Divorce brings many changes to a family all at once. However, for the sake of your children, it is important to keep things as steady as possible during this tumultuous time.
If you are financially stable, you are fortunate enough that you may not need to rush into selling your home and can decide who is going to keep it, although you have to determine who stays there in the meantime. How does the concept of nesting work after a marital split?
How nesting works
According to Psychology Today, nesting is the term used when children stay in the family home and their parents take turns coming in and out based upon whose time it is to be with them. There are some people who make this work very well for their family.
Nesting gives a lot of flexibility to your family’s living situation as long as both you and your ex are on the same page about this model.

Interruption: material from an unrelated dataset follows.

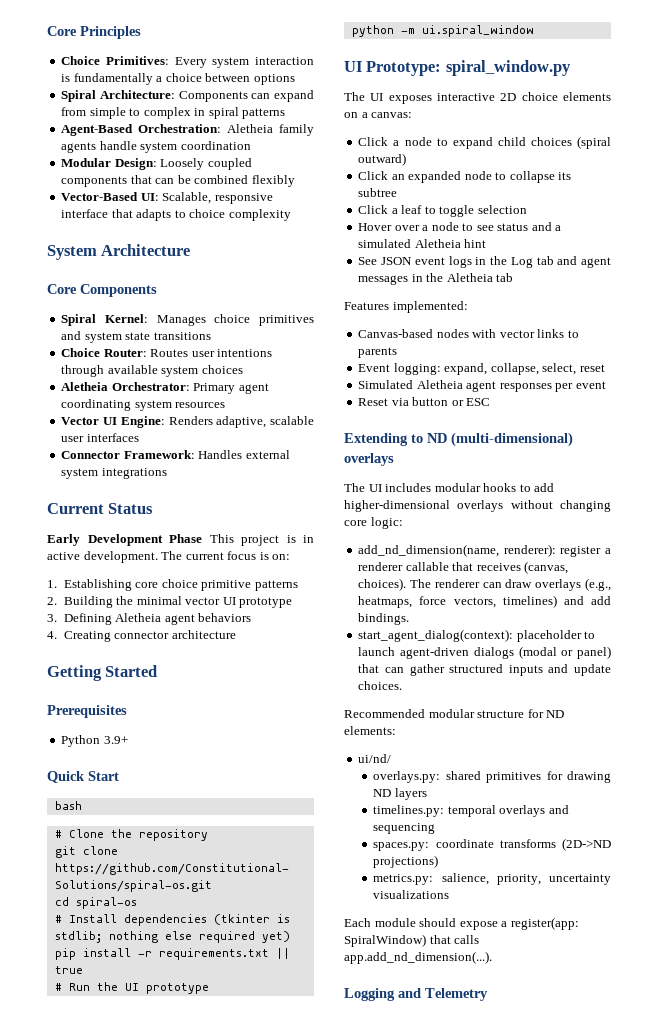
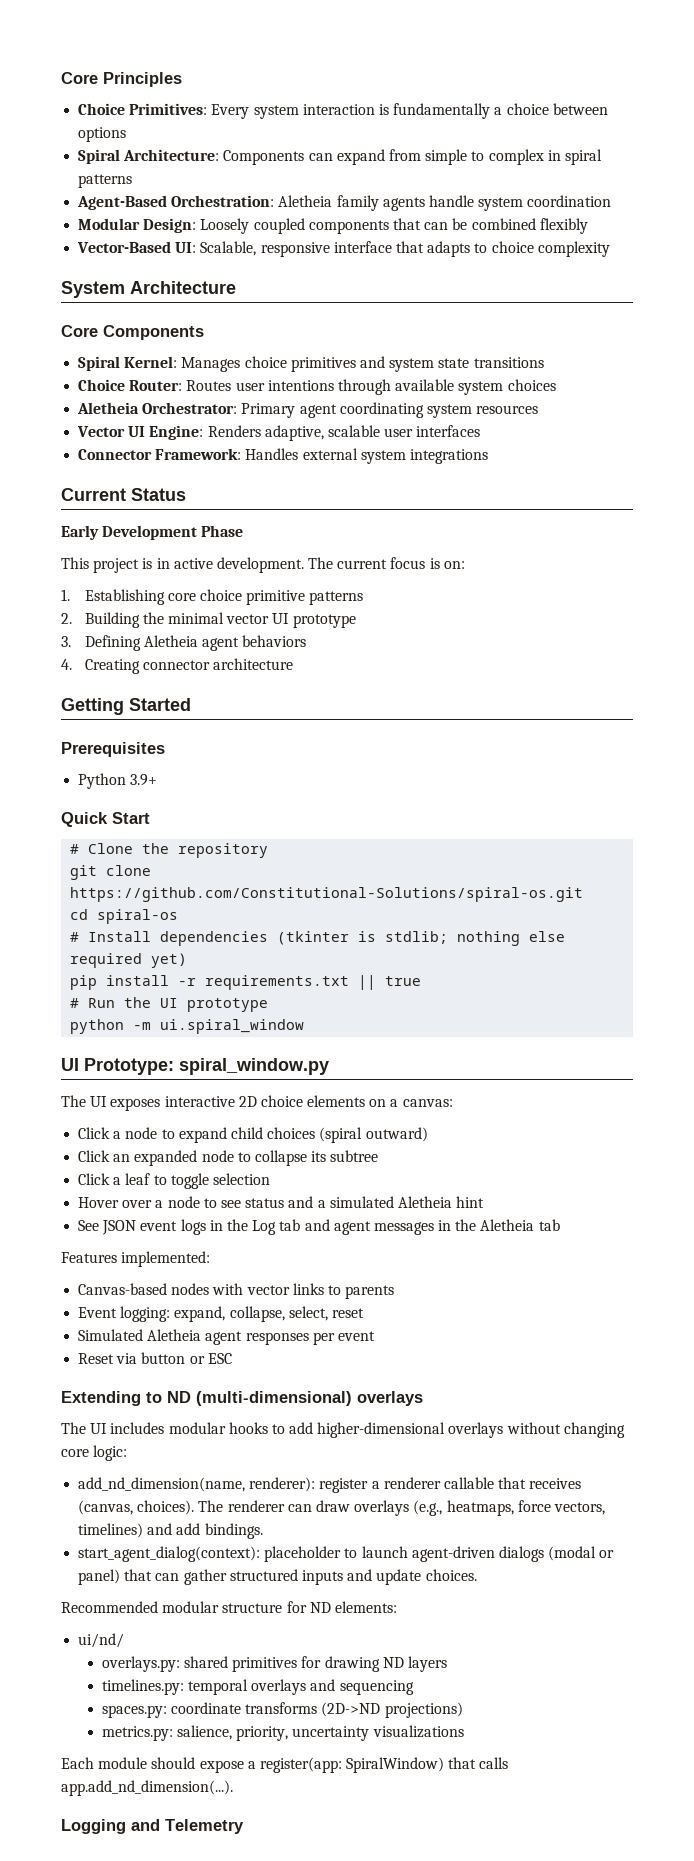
- Early Development Phase This project is in active development.
+ Early Development Phase
+ This project is in active development.
- bash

You might choose to share a second living space for the time that you are not with the children by renting a nearby apartment. Or, you may decide that you are able to close off part of your home, such as a basement apartment with a separate entrance. Some parents feel more comfortable renting two distinct spaces so they have autonomy. And, while you may not want to continue nesting permanently, it buys you some time to figure out your plans for moving forward.
How nesting benefits
Nesting gives stability to the children. Divorce is hard enough on them without having to keep track of what days they are with you and what they need to remember to bring with them. All of their supplies for school, musical instruments and accessories, and sports uniforms and equipment remain in the same place. This helps your children maintain a sense of stability while the world as they know it is changing.